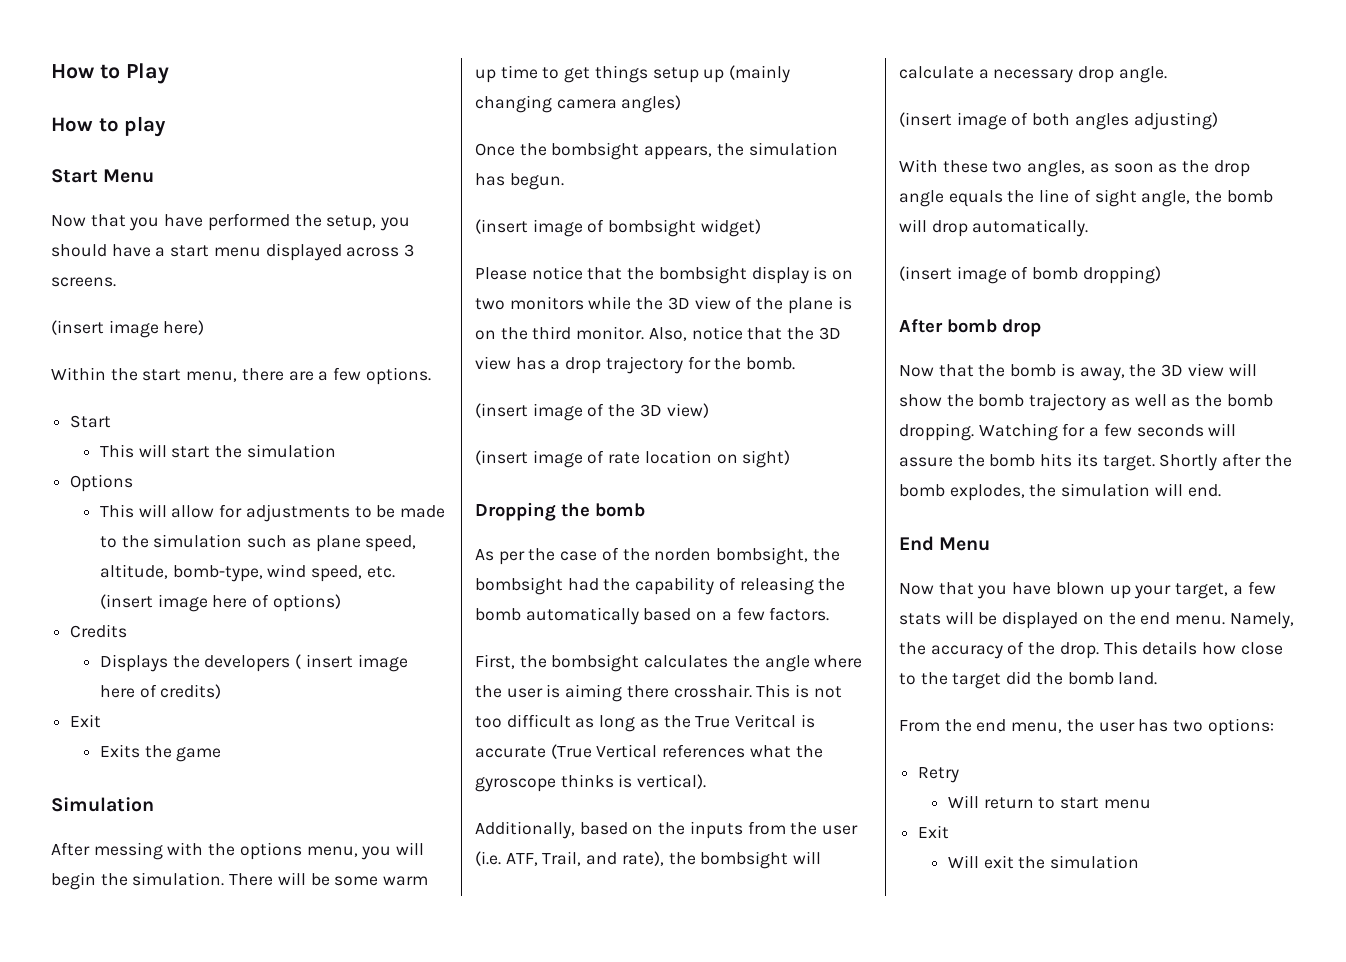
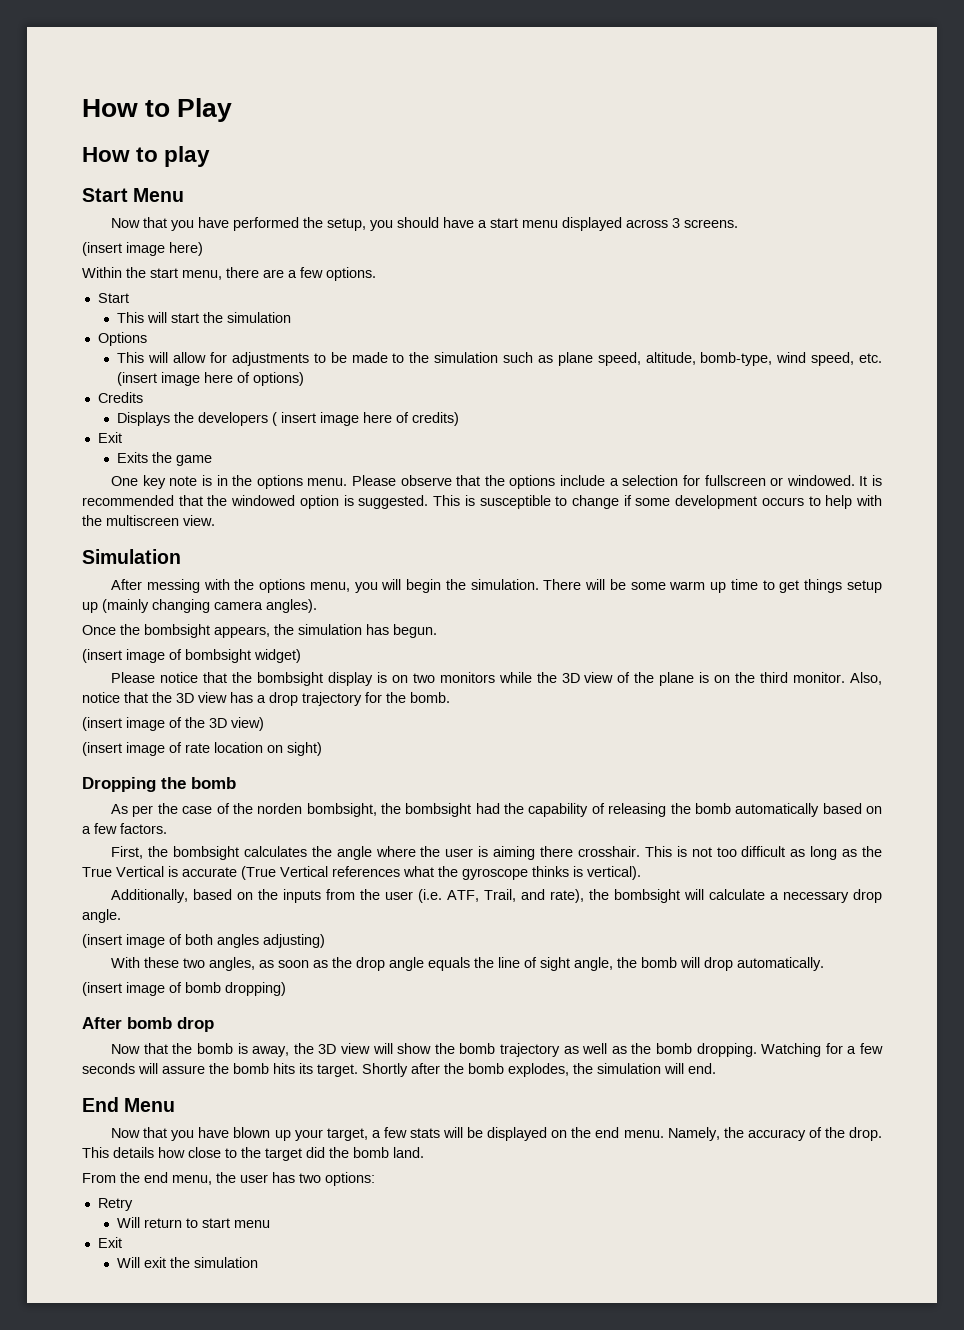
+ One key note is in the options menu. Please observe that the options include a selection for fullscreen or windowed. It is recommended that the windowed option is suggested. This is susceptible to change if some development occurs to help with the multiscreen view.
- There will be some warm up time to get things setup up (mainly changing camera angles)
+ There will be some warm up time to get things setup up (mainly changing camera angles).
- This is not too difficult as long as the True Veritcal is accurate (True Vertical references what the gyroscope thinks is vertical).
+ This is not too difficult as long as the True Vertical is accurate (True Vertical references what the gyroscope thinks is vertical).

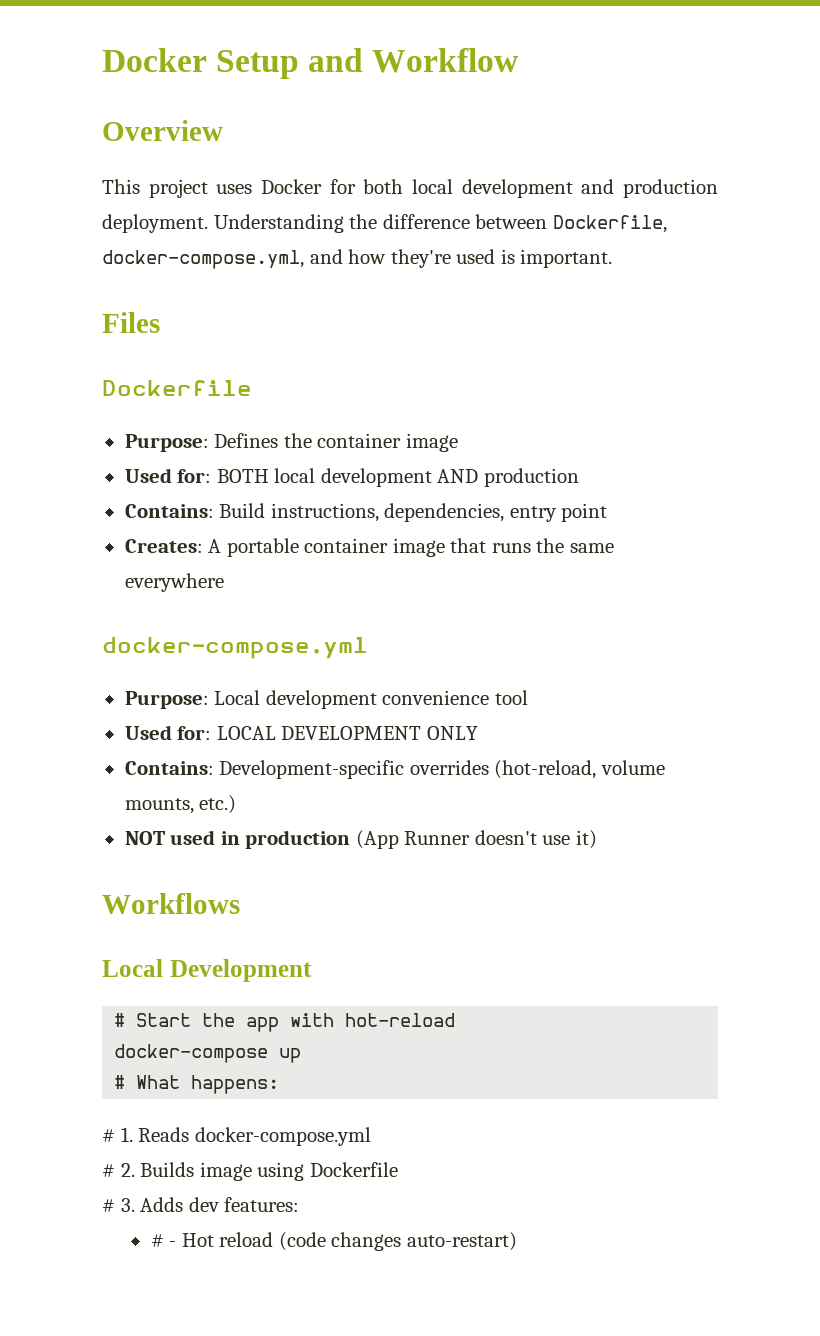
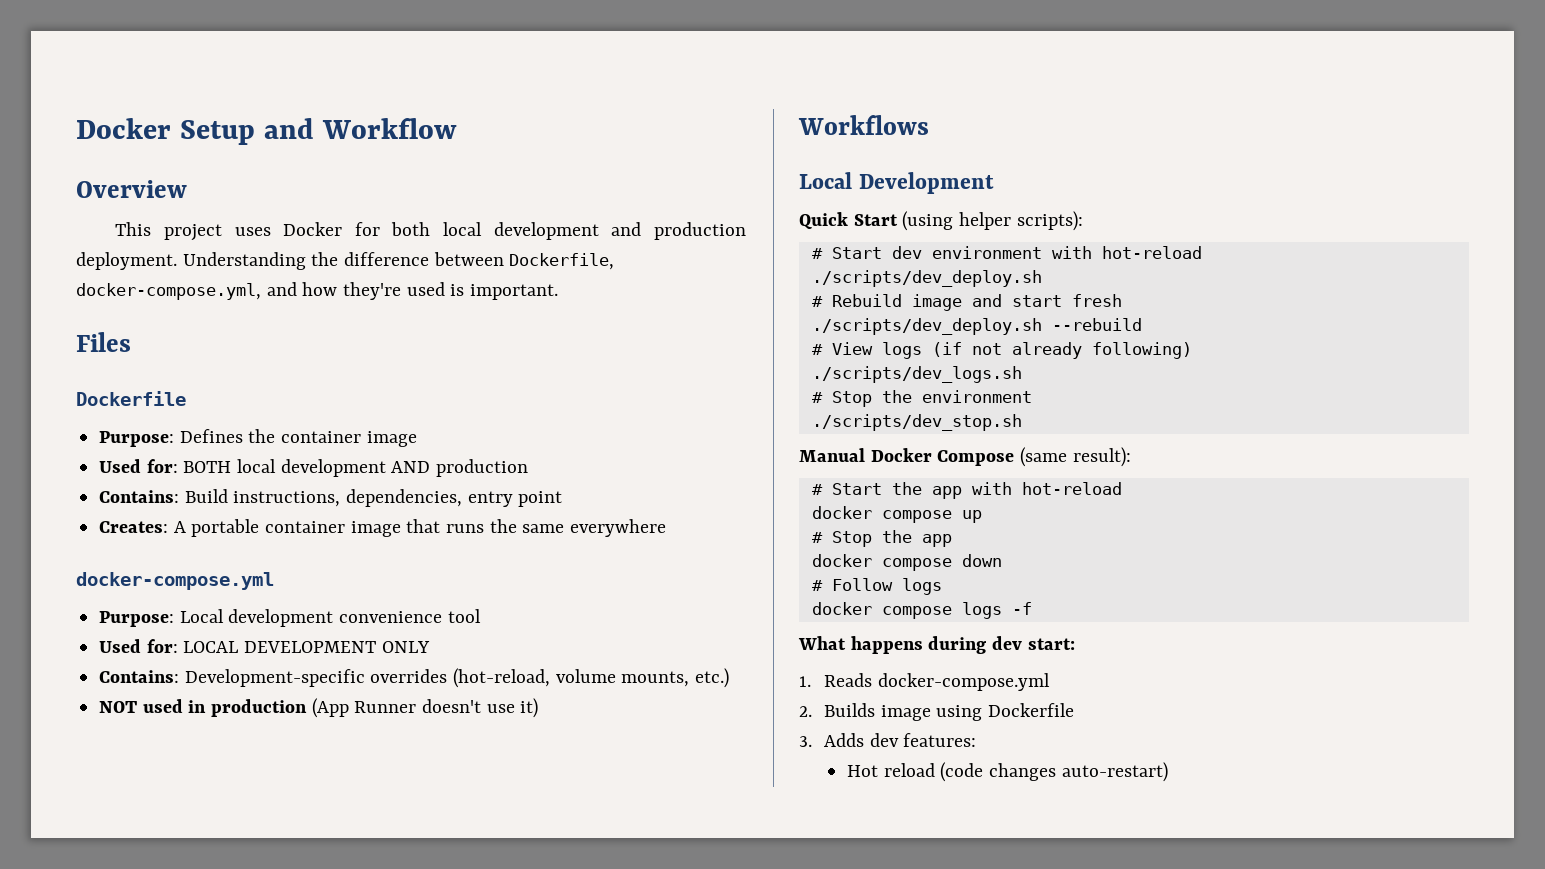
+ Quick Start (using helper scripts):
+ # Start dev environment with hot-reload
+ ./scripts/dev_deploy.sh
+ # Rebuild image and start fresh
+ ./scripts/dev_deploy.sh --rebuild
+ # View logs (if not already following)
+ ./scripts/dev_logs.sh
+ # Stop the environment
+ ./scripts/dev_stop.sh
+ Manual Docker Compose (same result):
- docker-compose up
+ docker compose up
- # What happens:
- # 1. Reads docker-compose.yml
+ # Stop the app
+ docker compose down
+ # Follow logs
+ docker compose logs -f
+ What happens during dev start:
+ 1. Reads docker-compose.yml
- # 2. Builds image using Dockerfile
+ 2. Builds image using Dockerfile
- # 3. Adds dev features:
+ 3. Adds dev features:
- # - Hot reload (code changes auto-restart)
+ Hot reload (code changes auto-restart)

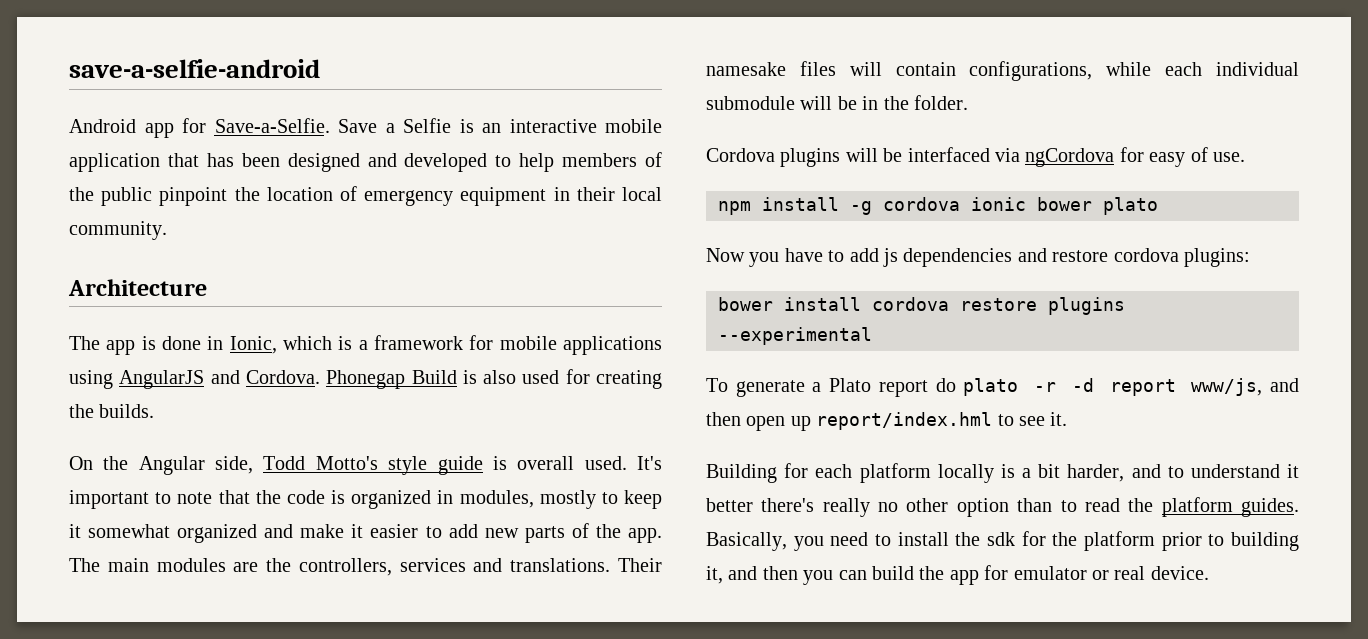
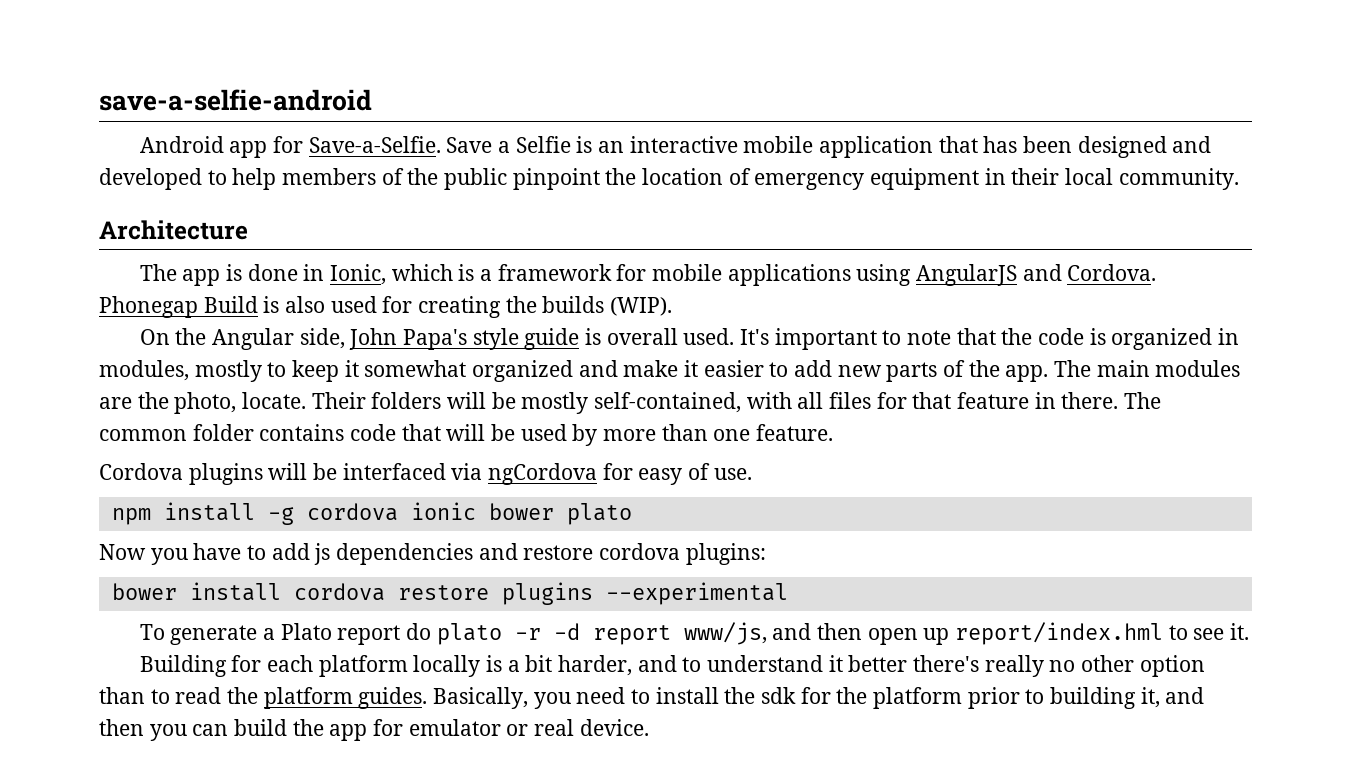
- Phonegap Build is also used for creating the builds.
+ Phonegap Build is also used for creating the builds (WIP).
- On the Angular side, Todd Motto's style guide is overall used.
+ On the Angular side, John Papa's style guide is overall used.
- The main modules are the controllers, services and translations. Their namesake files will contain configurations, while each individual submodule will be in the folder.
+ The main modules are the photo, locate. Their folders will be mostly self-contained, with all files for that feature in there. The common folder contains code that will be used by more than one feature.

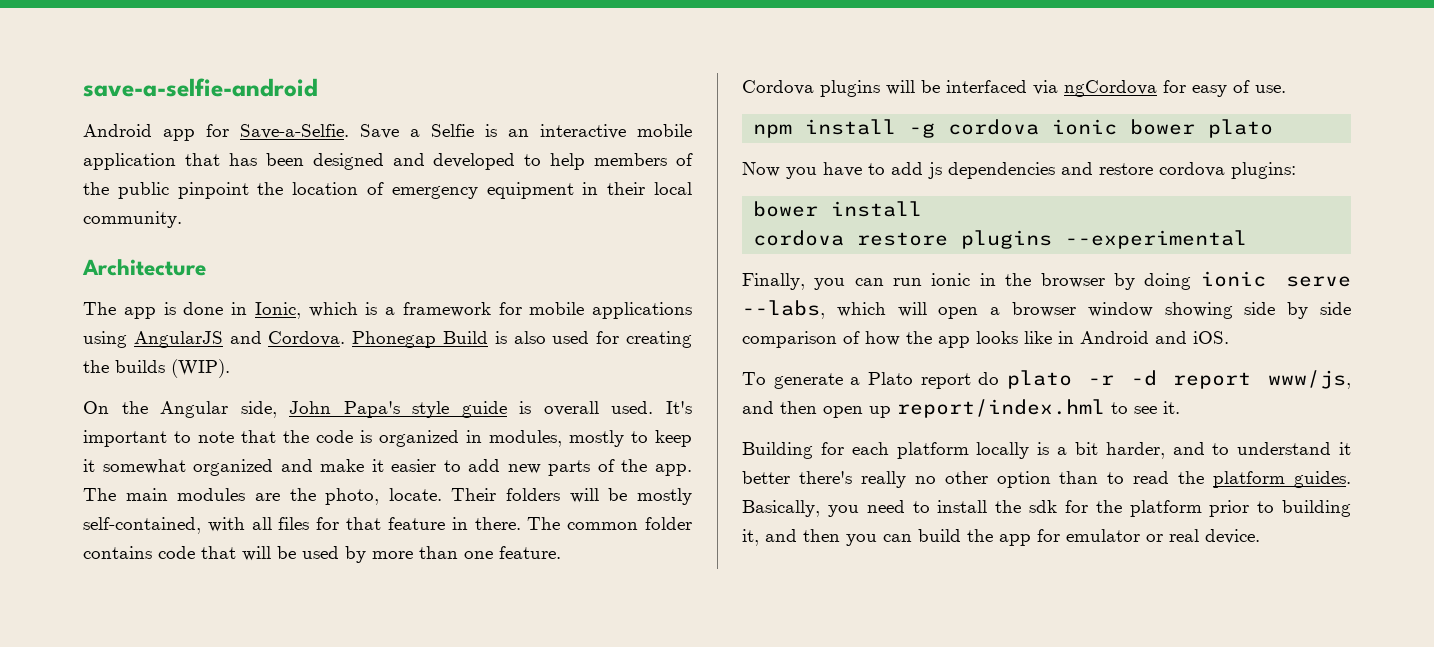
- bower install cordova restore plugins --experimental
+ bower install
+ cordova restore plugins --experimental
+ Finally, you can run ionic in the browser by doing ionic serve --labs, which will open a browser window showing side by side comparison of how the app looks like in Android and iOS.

------

• _Problem_: Look over the records above and filter for each line with the word "difficult".

• _Answer to the exercise_:
- This is not too difficult as long as the True Veritcal is accurate (True Vertical references what the gyroscope thinks is vertical).
+ This is not too difficult as long as the True Vertical is accurate (True Vertical references what the gyroscope thinks is vertical).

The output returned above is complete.